Action item: Return every line of the data that contains the string "Classes".

Records from a data source:

⟨

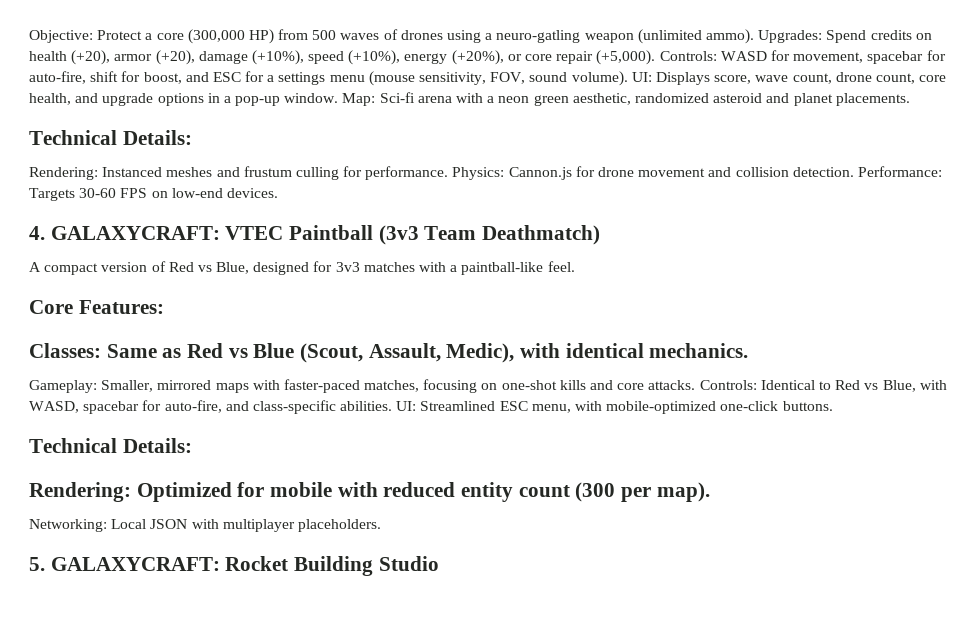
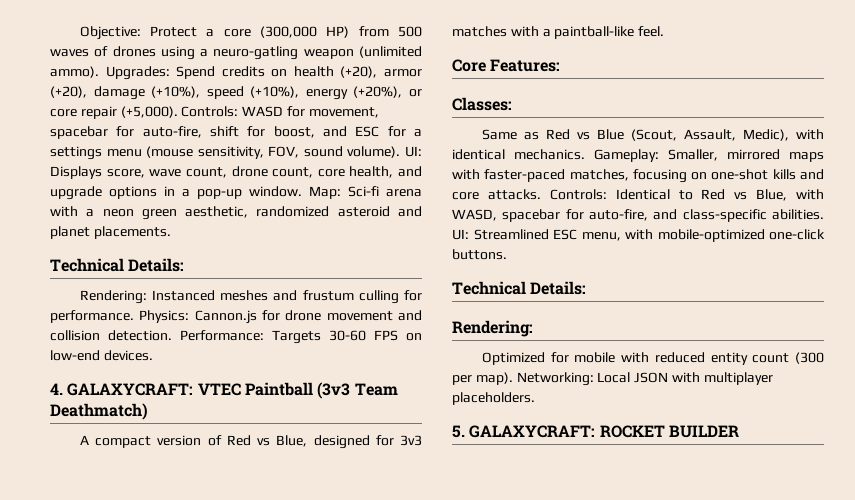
- Classes: Same as Red vs Blue (Scout, Assault, Medic), with identical mechanics.
- Gameplay: Smaller, mirrored maps with faster-paced matches, focusing on one-shot kills and core attacks.
+ Classes:
+ Same as Red vs Blue (Scout, Assault, Medic), with identical mechanics. Gameplay: Smaller, mirrored maps with faster-paced matches, focusing on one-shot kills and core attacks.
  UI: Streamlined ESC menu, with mobile-optimized one-click buttons.
  Technical Details:
- Rendering: Optimized for mobile with reduced entity count (300 per map).
- Networking: Local JSON with multiplayer placeholders.
+ Rendering:
+ Optimized for mobile with reduced entity count (300 per map). Networking: Local JSON with multiplayer placeholders.
- 5. GALAXYCRAFT: Rocket Building Studio
+ 5. GALAXYCRAFT: ROCKET BUILDER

⟩

Output for this task:
- Classes: Same as Red vs Blue (Scout, Assault, Medic), with identical mechanics.
+ Classes:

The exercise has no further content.